Results show a large (nearly 2 order-of-magnitude) range of cumulative recharge volumes between sites that is dependent primarily on the configuration of subsurface geologic facies. Recharge rates were highly variable in time, with all sites showing relatively high initial rates (e.g., >100 and >50 cm day−1 during the first 10 days of simulation time for sites 1 and 2, respectively) followed by rapid decay to a quasi-constant recharge rate. Results demonstrate that the overall subsurface geologic architecture, rather than just the upper-most soils or facies designation, is important for recharge. All sites showed >4× reduction in average recharge rates for the last 30 days compared to the first 30 days of the 180-day simulation, and a ~2× reduction in cumulative recharge for year 3 compared to year 1 for the multi-year simulations. This behavior reflects the effect of groundwater mounding that limits rapid filling of coarse-texture UZ facies.
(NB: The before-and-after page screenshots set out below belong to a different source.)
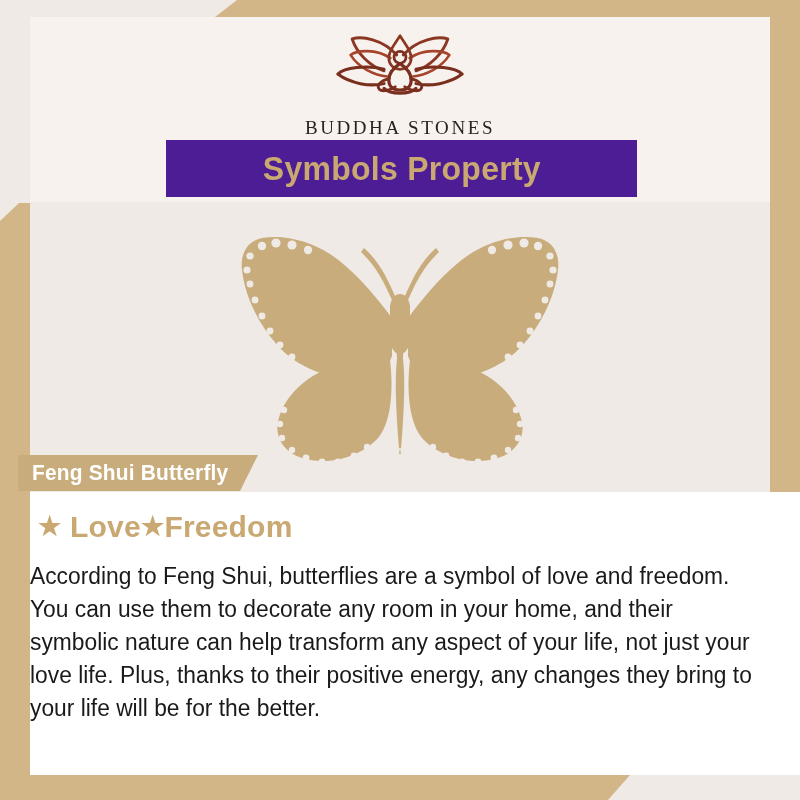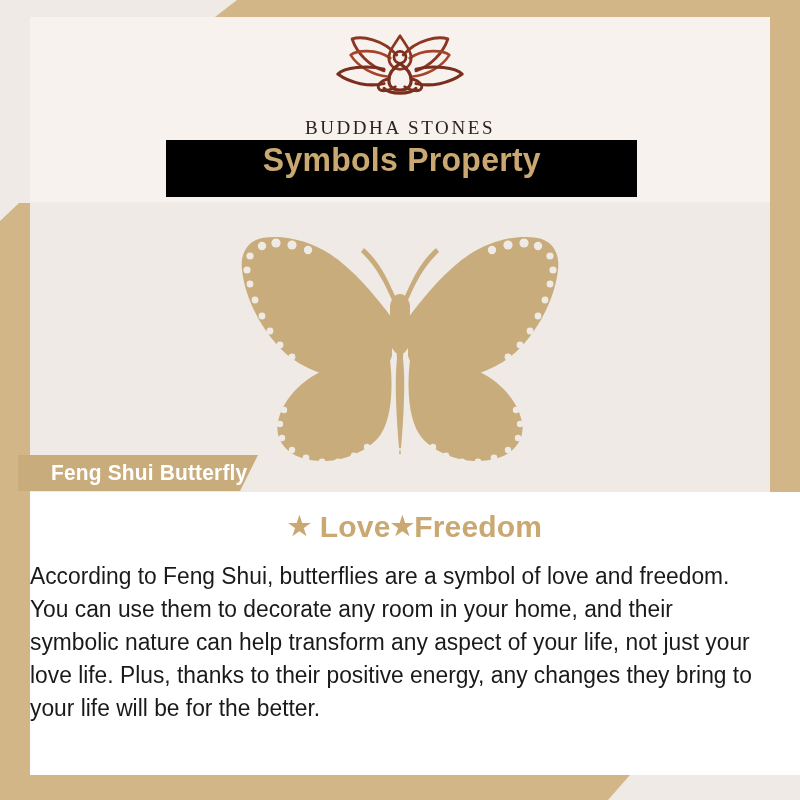--- a/index.html
+++ b/index.html
@@ -60,22 +60,22 @@
     font-family:"Liberation Serif", serif;
     font-size:19px;
     letter-spacing:2.6px;
     color:#2A2320;
     font-weight:400;
   }
 
   
   .title-strip {
     position:absolute; left:136px; top:123px; width:471px; height:57px;
-    background:#000000;
-    display:flex; justify-content:center;
+    background:#4c1d95;
+    display:flex; align-items:center; justify-content:center;
   }
   .title-text {
     font-family:"Liberation Sans Narrow","Liberation Sans",sans-serif;
     font-size:34px;
     font-weight:bold;
     color:#C9A871;
     letter-spacing:.3px;
     transform:scaleX(.94);
   }
 
@@ -88,40 +88,40 @@
   .butterfly { width:372px; height:250px; display:block; }
 
   
   .label-banner {
     position:absolute; left:18px; top:455px; width:240px; height:36px;
     background:#C9AC7C;
     clip-path:polygon(0 0, 100% 0, calc(100% - 18px) 100%, 0 100%);
     display:flex; align-items:center;
     padding-left:14px;
     z-index:5;
-    justify-content:flex-end;
   }
   .label-text {
     font-family:"Liberation Sans Narrow","Liberation Sans",sans-serif;
     font-size:22px; font-weight:bold; color:#FFFFFF;
     letter-spacing:.2px; transform:scaleX(.95); transform-origin:left center;
     white-space:nowrap;
   }
 
   
   .panel {
     position:absolute; left:30px; top:492px; width:770px; height:283px;
     background:#FFFFFF;
   }
   .subtitle {
     margin-top:18px;
-    text-align:center;
+    text-align:left;
     font-family:"Liberation Sans Narrow","Liberation Sans",sans-serif;
     font-size:30px; font-weight:bold; color:#C9A871;
     letter-spacing:.2px;
+    padding-left:8px;
   }
   .subtitle .star { font-size:26px; display:inline-block; vertical-align:2px; }
   .body-copy {
     margin:16px 0 0 0;
     padding:0 14px 0 0;
     width:770px;
     font-family:"Liberation Sans Narrow","Liberation Sans",sans-serif;
     font-size:23.5px;
     line-height:33px;
     color:#1A1A1A;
Results suggest that the majority of recharge volume is accommodated by filling unsaturated-zone facies, but where there is sufficient hydraulic communication between land surface and the deeper aquifer system, the majority of the pressure response is propagated through the saturated aquifer system once the recharge wetting front intersects the water table. Results show that if there is sufficient hydraulic connection between the recharge site and the semi-confined aquifer system, the recharge pressure response can be widespread and rapid, propagating over several kilometers over a period of days or weeks. These results provide a valuable illustration of two physically distinct benefits of recharge: (1) local increases in groundwater storage and (2) the possibility of a more widespread re-pressurization effect in the regional aquifer system. The distinction between these responses has important implications for water rights, groundwater management regulations, and other water-policy issues.
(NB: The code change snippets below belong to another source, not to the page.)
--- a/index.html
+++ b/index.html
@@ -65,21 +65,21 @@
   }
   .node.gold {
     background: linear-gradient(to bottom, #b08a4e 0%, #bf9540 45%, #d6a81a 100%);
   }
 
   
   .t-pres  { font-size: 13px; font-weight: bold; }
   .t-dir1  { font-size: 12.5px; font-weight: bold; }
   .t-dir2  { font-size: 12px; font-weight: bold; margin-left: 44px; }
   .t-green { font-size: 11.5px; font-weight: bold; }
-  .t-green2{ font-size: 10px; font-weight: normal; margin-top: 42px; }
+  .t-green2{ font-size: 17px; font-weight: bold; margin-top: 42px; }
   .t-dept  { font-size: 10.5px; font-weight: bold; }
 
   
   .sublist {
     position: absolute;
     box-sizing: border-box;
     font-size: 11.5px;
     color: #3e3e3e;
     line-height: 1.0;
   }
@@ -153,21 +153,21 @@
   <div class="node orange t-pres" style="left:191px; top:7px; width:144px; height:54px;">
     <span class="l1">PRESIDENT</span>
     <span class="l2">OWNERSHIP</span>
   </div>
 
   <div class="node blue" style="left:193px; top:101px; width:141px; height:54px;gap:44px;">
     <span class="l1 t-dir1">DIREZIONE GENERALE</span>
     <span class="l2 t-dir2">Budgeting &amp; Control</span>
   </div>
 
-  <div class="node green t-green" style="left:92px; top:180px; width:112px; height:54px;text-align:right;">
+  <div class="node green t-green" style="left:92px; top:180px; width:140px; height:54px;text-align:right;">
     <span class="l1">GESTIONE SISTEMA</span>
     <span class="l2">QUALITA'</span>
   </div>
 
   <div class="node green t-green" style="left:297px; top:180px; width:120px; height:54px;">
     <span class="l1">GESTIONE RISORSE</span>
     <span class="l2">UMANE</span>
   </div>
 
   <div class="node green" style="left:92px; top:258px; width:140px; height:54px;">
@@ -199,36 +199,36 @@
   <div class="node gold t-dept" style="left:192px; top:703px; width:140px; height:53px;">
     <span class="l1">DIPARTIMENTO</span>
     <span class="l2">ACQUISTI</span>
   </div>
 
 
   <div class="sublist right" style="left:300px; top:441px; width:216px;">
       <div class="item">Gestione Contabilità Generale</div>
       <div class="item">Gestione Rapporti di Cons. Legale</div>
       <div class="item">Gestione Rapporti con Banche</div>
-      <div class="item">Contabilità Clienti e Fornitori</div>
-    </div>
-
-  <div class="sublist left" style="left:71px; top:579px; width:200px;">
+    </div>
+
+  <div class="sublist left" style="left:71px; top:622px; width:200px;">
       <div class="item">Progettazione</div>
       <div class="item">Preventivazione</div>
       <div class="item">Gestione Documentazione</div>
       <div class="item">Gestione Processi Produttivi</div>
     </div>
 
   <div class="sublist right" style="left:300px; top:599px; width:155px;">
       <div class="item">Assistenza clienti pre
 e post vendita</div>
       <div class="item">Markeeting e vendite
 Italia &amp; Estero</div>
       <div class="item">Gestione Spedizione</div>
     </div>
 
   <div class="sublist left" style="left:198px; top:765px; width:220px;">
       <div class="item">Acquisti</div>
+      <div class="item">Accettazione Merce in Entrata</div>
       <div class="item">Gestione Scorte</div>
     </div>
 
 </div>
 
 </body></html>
Results also suggest that while the majority of water volume and pressure response is transmitted through coarse-texture facies, the majority of the recharge volume is eventually stored in fine-texture facies, even for sites that have disproportionally large fractions of coarse-texture facies. This result suggests that fine-texture facies are the largest, albeit least accessible, reservoir for recharge in this system. This finding has important implications for aquifer conceptualization, because fine-texture facies are often considered as aquitards (or aquicludes) that do not appreciably participate as part of the overall aquifer system.